Records to use section start

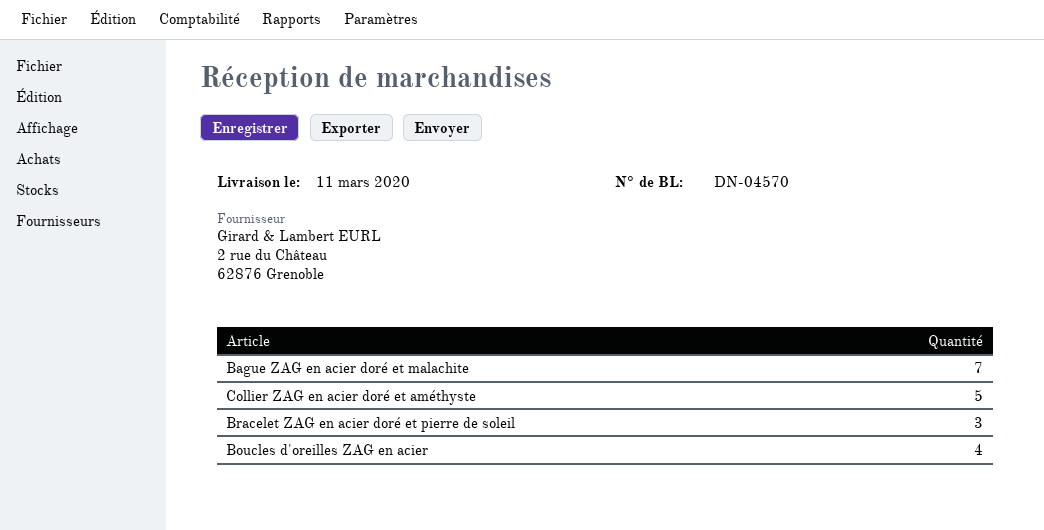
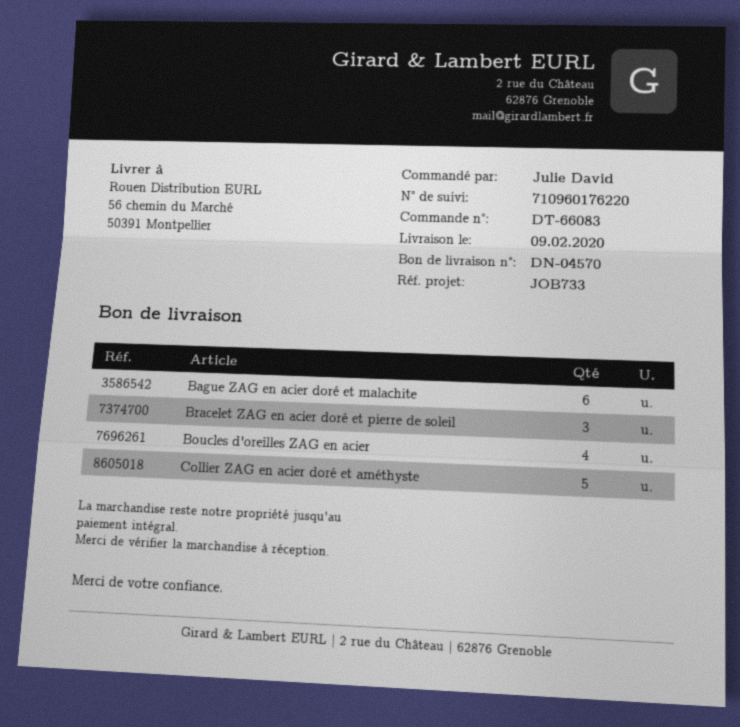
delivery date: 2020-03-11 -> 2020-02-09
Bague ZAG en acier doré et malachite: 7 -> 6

Records to use section end
Records to use section start

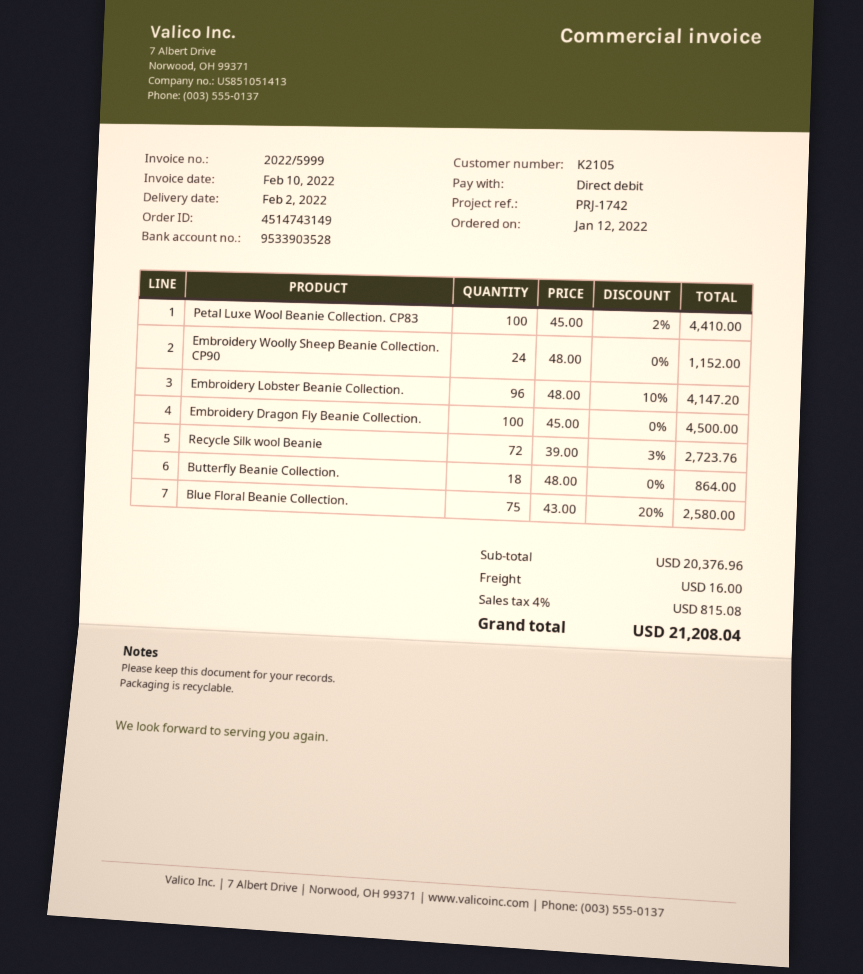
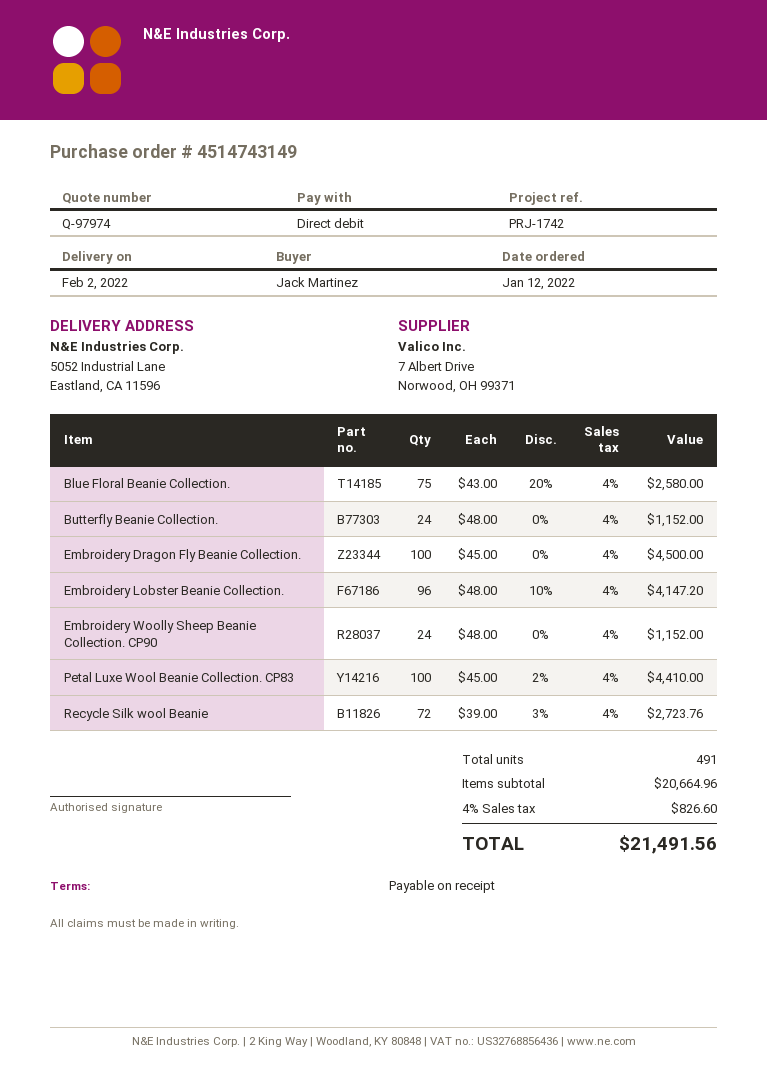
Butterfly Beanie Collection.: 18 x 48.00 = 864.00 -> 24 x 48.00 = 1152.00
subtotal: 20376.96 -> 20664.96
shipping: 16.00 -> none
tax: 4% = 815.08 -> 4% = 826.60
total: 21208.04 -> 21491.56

Records to use section end

| Problem description |
Transcribe each line of the data above, unaltered, from the one where "delivery date: 2020-03-11 -> 2020-02-09" appears to the one where "Bague ZAG en acier doré et malachite: 7 -> 6" appears, inclusive of both.

| Finished exercise |
delivery date: 2020-03-11 -> 2020-02-09
Bague ZAG en acier doré et malachite: 7 -> 6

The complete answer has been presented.